*** The records ***
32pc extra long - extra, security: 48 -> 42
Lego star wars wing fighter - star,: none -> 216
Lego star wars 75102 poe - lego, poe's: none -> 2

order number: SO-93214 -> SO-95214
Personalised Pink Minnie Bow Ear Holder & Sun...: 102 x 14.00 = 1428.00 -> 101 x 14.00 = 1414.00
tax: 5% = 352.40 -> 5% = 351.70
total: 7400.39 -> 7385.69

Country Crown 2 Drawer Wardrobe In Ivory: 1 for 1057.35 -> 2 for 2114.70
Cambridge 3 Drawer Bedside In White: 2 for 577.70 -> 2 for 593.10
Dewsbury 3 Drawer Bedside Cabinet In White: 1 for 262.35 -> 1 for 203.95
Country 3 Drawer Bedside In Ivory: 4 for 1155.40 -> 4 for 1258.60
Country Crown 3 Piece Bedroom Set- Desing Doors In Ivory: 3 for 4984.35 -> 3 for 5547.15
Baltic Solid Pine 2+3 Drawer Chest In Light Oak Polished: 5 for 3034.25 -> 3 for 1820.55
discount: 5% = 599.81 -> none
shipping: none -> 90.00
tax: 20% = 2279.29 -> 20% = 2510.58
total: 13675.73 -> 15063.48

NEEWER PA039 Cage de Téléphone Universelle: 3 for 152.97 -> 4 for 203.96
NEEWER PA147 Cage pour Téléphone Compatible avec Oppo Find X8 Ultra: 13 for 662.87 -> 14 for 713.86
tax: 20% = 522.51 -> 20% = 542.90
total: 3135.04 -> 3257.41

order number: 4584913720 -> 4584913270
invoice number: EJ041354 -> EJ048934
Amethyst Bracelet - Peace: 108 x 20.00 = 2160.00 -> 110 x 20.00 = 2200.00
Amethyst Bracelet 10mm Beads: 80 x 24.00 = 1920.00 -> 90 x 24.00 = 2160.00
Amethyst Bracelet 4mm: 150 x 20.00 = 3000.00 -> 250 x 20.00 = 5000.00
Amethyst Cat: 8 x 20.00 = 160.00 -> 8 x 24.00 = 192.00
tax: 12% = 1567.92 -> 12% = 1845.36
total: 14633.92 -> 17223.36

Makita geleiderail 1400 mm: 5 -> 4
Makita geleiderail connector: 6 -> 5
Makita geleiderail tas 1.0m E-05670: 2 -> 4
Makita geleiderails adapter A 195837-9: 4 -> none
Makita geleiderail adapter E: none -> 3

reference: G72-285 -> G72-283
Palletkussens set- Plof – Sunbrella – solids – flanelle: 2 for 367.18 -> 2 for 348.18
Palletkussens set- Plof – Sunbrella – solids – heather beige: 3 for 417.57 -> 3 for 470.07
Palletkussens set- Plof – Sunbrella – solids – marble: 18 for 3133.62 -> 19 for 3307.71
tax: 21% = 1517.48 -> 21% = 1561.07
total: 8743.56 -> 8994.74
*** End of The records ***
* **Work order**: I'd like the lines above from the one with "Dewsbury 3 Drawer" up to and including the one with "Country Crown 3" copied exactly, with no other lines.

* **Expected answer**:
Dewsbury 3 Drawer Bedside Cabinet In White: 1 for 262.35 -> 1 for 203.95
Country 3 Drawer Bedside In Ivory: 4 for 1155.40 -> 4 for 1258.60
Country Crown 3 Piece Bedroom Set- Desing Doors In Ivory: 3 for 4984.35 -> 3 for 5547.15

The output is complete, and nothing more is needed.